PytensorRepresentation#

class pymc_experimental.statespace.core.PytensorRepresentation(k_endog: int, k_states: int, k_posdef: int, design: ndarray | None = None, obs_intercept: ndarray | None = None, obs_cov=None, transition=None, state_intercept=None, selection=None, state_cov=None, initial_state=None, initial_state_cov=None)[source]#

Core class to hold all objects required by linear gaussian statespace models

Notation for the linear statespace model is taken from [1], while the specific implementation is adapted from the statsmodels implementation: statsmodels/statsmodels described in [2].

Parameters:

k_endog (int) – Number of observed states (called “endogeous states” in statsmodels)
k_states (int) – Number of hidden states
k_posdef (int) – Number of states that have exogenous shocks; also the rank of the selection matrix R.
design (ArrayLike, optional) – Design matrix, denoted ‘Z’ in [1].
obs_intercept (ArrayLike, optional) – Constant vector in the observation equation, denoted ‘d’ in [1]. Currently not used.
obs_cov (ArrayLike, optional) – Covariance matrix for multivariate-normal errors in the observation equation. Denoted ‘H’ in [1].
transition (ArrayLike, optional) – Transition equation that updates the hidden state between time-steps. Denoted ‘T’ in [1].
state_intercept (ArrayLike, optional) – Constant vector for the observation equation, denoted ‘c’ in [1]. Currently not used.
selection (ArrayLike, optional) – Selection matrix that matches shocks to hidden states, denoted ‘R’ in [1]. This is the identity matrix when k_posdef = k_states.
state_cov (ArrayLike, optional) – Covariance matrix for state equations, denoted ‘Q’ in [1]. Null matrix when there is no observation noise.
initial_state (ArrayLike, optional) – Experimental setting to allow for Bayesian estimation of the initial state, denoted alpha_0 in [1]. Default It should potentially be removed in favor of the closed-form diffuse initialization.
initial_state_cov (ArrayLike, optional) – Experimental setting to allow for Bayesian estimation of the initial state, denoted P_0 in [1]. Default It should potentially be removed in favor of the closed-form diffuse initialization.

Notes

A linear statespace system is defined by two equations:

\[\begin{split}\begin{align} x_t &= A_t x_{t-1} + c_t + R_t \varepsilon_t \tag{1} \\ y_t &= Z_t x_t + d_t + \eta_t \tag{2} \\ \end{align}\end{split}\]

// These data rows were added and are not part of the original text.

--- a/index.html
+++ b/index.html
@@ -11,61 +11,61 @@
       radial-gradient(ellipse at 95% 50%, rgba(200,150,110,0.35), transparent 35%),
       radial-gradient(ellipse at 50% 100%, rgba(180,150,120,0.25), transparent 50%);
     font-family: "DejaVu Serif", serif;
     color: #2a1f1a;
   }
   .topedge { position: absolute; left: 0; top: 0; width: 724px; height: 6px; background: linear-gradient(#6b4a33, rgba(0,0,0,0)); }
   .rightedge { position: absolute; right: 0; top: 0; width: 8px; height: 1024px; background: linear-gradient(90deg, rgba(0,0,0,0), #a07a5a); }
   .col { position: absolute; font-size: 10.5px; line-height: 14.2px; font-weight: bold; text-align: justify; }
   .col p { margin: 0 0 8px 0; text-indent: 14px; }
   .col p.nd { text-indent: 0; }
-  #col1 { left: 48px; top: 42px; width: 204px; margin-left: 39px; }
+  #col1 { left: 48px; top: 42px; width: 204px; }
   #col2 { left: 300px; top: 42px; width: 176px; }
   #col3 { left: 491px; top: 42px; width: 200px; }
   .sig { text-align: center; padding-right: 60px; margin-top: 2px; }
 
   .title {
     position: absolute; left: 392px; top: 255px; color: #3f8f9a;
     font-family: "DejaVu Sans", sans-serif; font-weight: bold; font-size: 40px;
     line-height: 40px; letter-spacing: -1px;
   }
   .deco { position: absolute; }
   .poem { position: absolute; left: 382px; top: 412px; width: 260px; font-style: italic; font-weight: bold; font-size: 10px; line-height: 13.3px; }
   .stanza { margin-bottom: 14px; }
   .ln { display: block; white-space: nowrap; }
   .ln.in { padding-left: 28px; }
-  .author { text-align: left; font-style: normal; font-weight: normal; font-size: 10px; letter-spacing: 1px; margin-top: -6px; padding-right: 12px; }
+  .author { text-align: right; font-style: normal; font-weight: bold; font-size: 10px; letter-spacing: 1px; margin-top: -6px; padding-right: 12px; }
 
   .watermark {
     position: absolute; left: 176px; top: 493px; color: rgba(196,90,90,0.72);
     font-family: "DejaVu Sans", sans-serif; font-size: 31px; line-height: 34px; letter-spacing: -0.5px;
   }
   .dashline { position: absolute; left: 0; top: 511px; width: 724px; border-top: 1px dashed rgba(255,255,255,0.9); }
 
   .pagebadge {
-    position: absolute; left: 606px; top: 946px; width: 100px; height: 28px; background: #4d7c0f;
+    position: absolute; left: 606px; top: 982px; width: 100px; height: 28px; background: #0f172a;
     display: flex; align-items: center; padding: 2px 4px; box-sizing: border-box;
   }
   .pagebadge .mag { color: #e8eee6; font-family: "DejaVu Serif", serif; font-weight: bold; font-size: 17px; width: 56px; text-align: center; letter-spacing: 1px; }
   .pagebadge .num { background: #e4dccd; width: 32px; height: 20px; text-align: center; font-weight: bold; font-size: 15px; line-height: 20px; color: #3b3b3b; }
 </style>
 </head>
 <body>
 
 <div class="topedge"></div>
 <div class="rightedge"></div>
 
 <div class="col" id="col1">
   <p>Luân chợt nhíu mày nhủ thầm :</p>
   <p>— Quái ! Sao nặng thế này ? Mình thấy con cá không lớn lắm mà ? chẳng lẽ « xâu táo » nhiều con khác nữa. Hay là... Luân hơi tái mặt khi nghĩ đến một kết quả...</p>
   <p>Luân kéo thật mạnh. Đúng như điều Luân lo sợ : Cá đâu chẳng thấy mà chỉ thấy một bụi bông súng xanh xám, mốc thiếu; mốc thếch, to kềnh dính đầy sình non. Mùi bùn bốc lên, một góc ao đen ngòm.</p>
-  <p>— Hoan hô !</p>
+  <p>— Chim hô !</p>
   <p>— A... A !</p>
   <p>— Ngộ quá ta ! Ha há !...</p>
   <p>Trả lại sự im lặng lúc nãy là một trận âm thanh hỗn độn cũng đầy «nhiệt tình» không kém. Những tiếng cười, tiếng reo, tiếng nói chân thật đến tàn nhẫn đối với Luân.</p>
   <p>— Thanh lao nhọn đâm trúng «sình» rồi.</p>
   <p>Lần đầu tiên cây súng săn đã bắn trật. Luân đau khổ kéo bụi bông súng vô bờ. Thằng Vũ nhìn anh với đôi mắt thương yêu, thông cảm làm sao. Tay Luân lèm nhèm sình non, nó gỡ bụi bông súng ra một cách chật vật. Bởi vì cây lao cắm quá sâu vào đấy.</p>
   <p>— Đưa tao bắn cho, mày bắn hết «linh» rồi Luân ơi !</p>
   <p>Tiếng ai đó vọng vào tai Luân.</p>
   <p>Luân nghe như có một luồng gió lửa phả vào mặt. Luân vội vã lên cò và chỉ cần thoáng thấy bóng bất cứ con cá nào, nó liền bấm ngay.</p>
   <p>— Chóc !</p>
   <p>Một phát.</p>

Where \(\{x_t\}_{t=0}^T\) is a trajectory of hidden states, and \(\{y_t\}_{t=0}^T\) is a trajectory of observable states. Equation 1 is known as the “state transition equation”, while describes how the system evolves over time. Equation 2 is the “observation equation”, and maps the latent state processes to observed data. The system is Gaussian when the innovations, \(\varepsilon_t\), and the measurement errors, \(\eta_t\), are normally distributed. The definition is completed by specification of these distributions, as well as an initial state distribution:

\[\begin{split}\begin{align} \varepsilon_t &\sim N(0, Q_t) \tag{3} \\ \eta_t &\sim N(0, H_t) \tag{4} \\ x_0 &\sim N(\bar{x}_0, P_0) \tag{5} \end{align}\end{split}\]

The 9 matrices that form equations 1 to 5 are summarized in the table below. We call \(N\) the number of observations, \(m\) the number of hidden states, \(p\) the number of observed states, and \(r\) the number of innovations.

Name	Symbol	Shape
Initial hidden state mean	\(x_0\)	\(m \times 1\)
Initial hidden state covariance	\(P_0\)	\(m \times m\)
Hidden state vector intercept	\(c_t\)	\(m \times 1\)
Observed state vector intercept	\(d_t\)	\(p \times 1\)
Transition matrix	\(T_t\)	\(m \times m\)
Design matrix	\(Z_t\)	\(p \times m\)
Selection matrix	\(R_t\)	\(m \times r\)
Observation noise covariance	\(H_t\)	\(p \times p\)
Hidden state innovation covariance	\(Q_t\)	\(r \times r\)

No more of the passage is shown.